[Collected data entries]

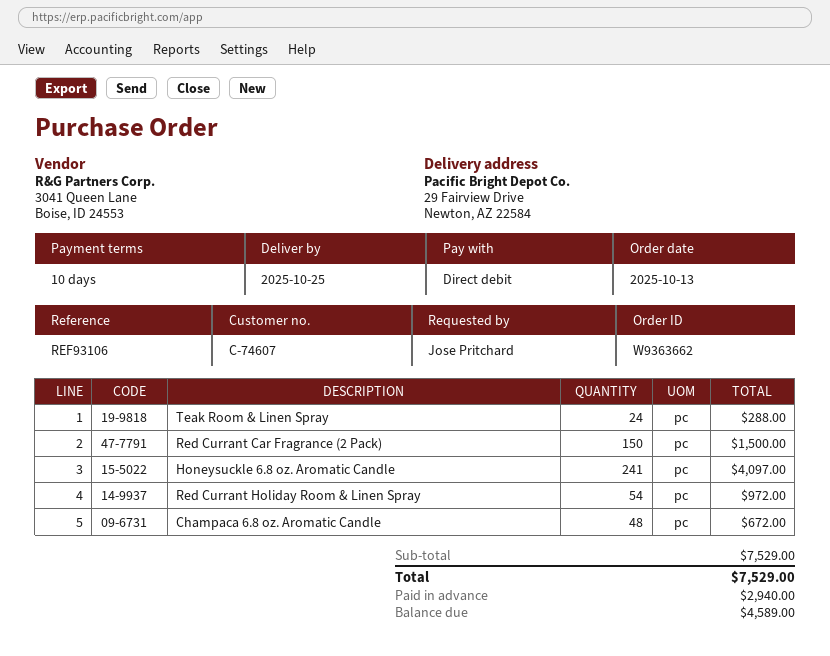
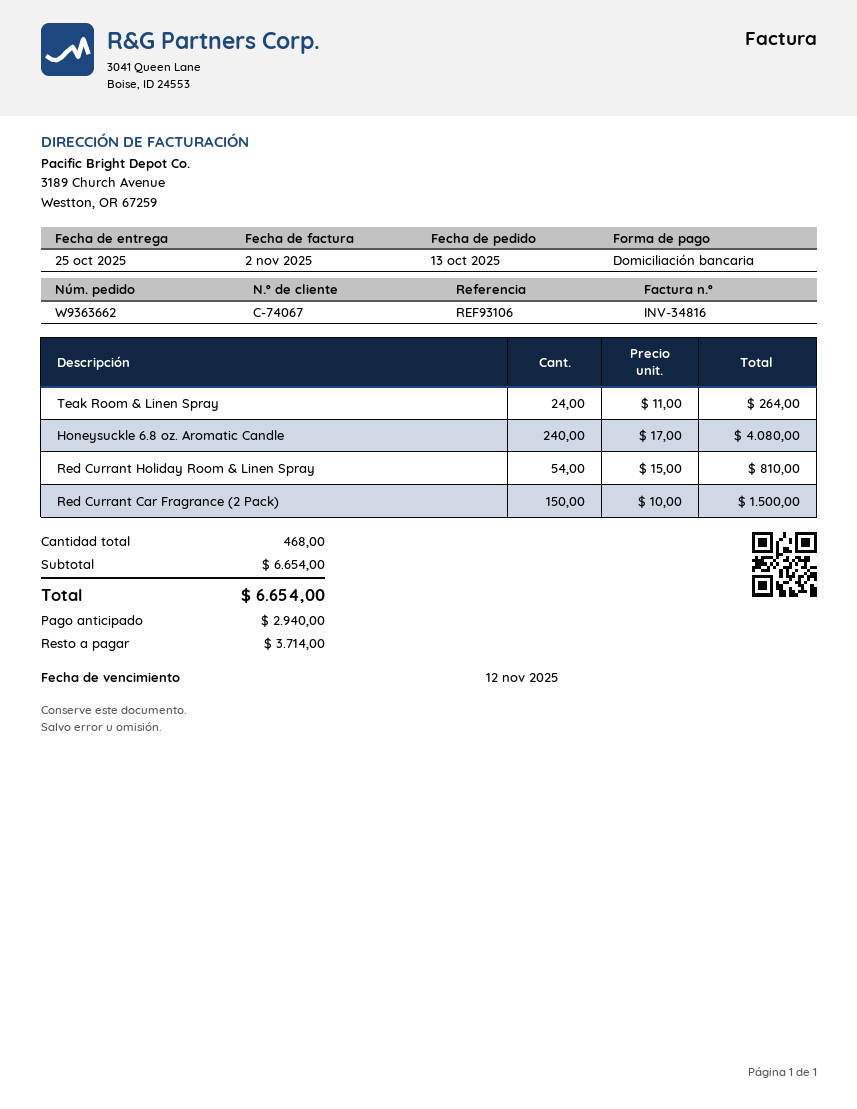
customer number: C-74607 -> C-74067
Teak Room & Linen Spray: 24 for 288.00 -> 24 for 264.00
Honeysuckle 6.8 oz. Aromatic Candle: 241 for 4097.00 -> 240 for 4080.00
Red Currant Holiday Room & Linen Spray: 54 for 972.00 -> 54 for 810.00
Champaca 6.8 oz. Aromatic Candle: 48 for 672.00 -> none
subtotal: 7529.00 -> 6654.00
total: 7529.00 -> 6654.00
balance: 4589.00 -> 3714.00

▶ EXERCISE REQUIREMENTS
Each line from the one that contains "Champaca 6.8 oz." to the end of the data should be set down exactly, both ends included.

▶ YOUR RESPONSE
Champaca 6.8 oz. Aromatic Candle: 48 for 672.00 -> none
subtotal: 7529.00 -> 6654.00
total: 7529.00 -> 6654.00
balance: 4589.00 -> 3714.00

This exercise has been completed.